==== SUPPLIED RECORDS ====

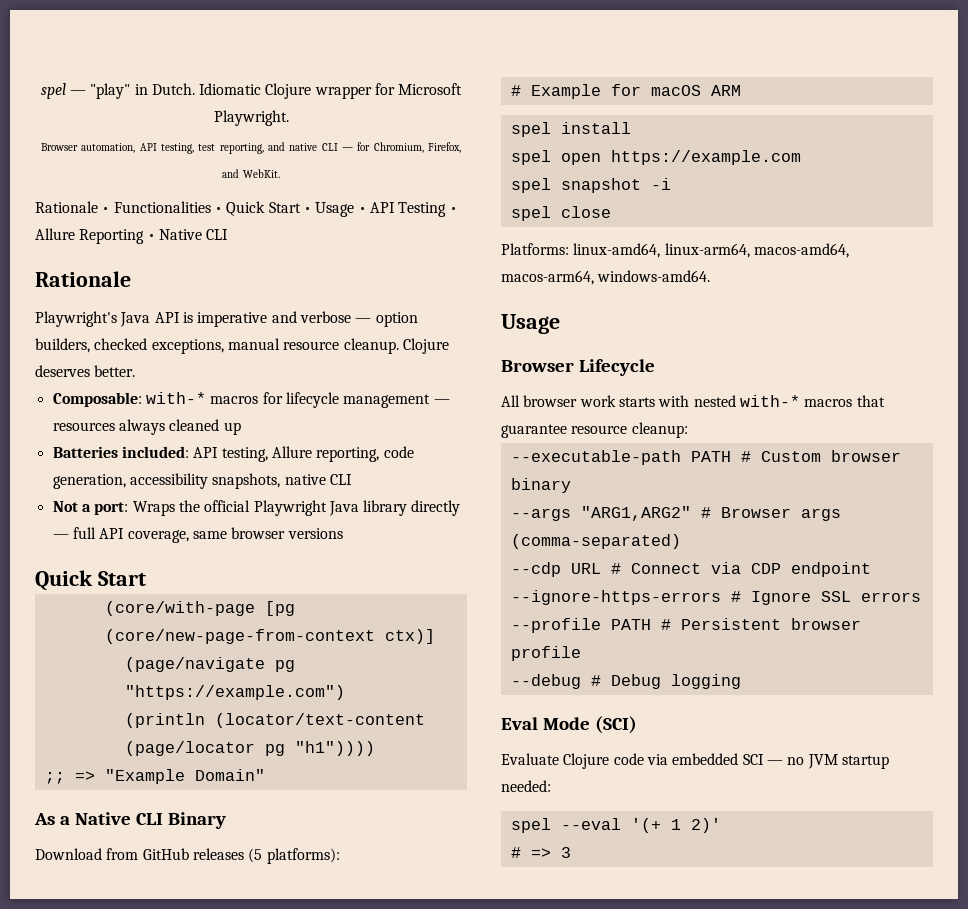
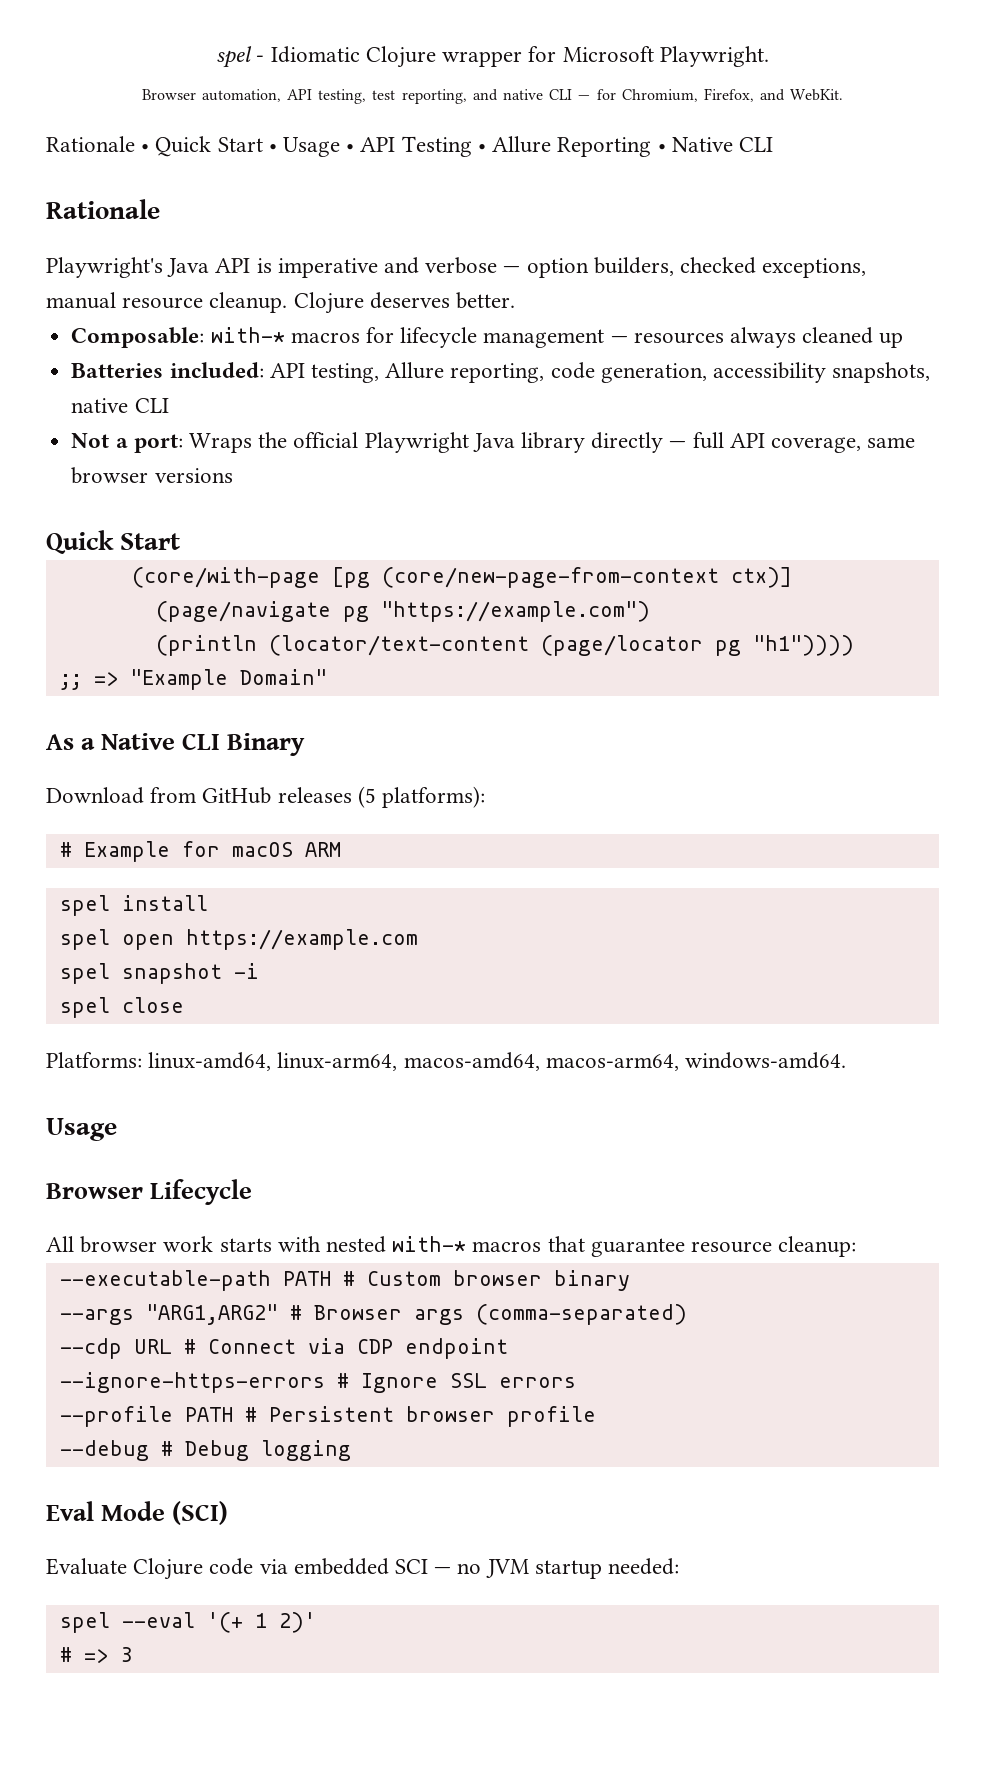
- spel — "play" in Dutch. Idiomatic Clojure wrapper for Microsoft Playwright.
+ spel - Idiomatic Clojure wrapper for Microsoft Playwright.
- Rationale • Functionalities • Quick Start • Usage • API Testing • Allure Reporting • Native CLI
+ Rationale • Quick Start • Usage • API Testing • Allure Reporting • Native CLI

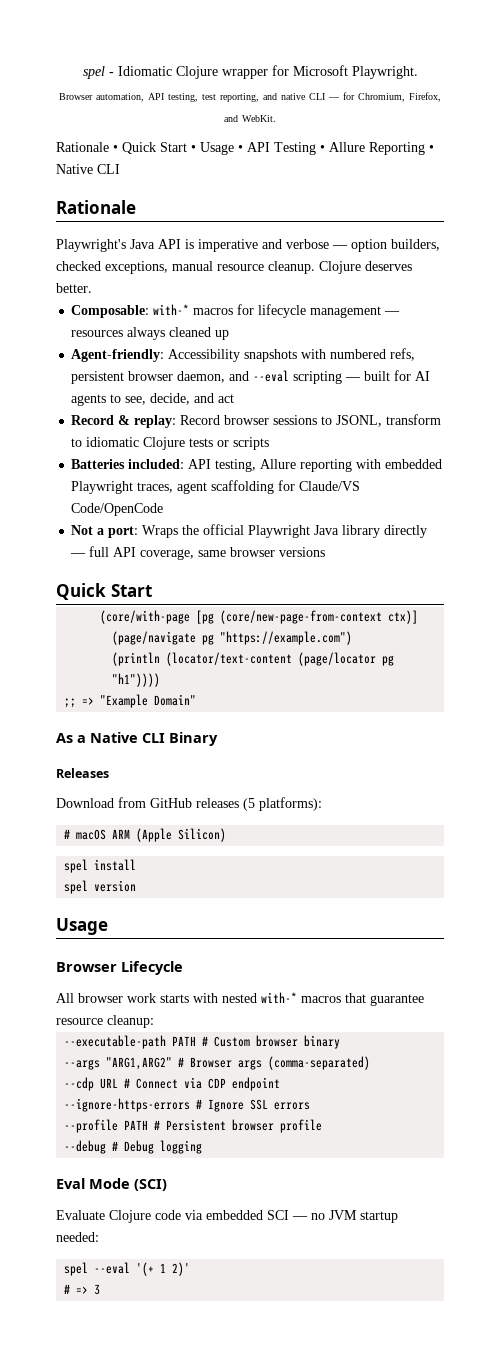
+ Agent-friendly: Accessibility snapshots with numbered refs, persistent browser daemon, and --eval scripting — built for AI agents to see, decide, and act
+ Record & replay: Record browser sessions to JSONL, transform to idiomatic Clojure tests or scripts
- Batteries included: API testing, Allure reporting, code generation, accessibility snapshots, native CLI
+ Batteries included: API testing, Allure reporting with embedded Playwright traces, agent scaffolding for Claude/VS Code/OpenCode
+ Releases
- # Example for macOS ARM
+ # macOS ARM (Apple Silicon)
- spel open https://example.com
- spel snapshot -i
- spel close
- Platforms: linux-amd64, linux-arm64, macos-amd64, macos-arm64, windows-amd64.
+ spel version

====

## [TASK DETAILS]
Search the data for the string "Start" and copy every line where it appears.

## [TASK RESPONSE]
- Rationale • Functionalities • Quick Start • Usage • API Testing • Allure Reporting • Native CLI
+ Rationale • Quick Start • Usage • API Testing • Allure Reporting • Native CLI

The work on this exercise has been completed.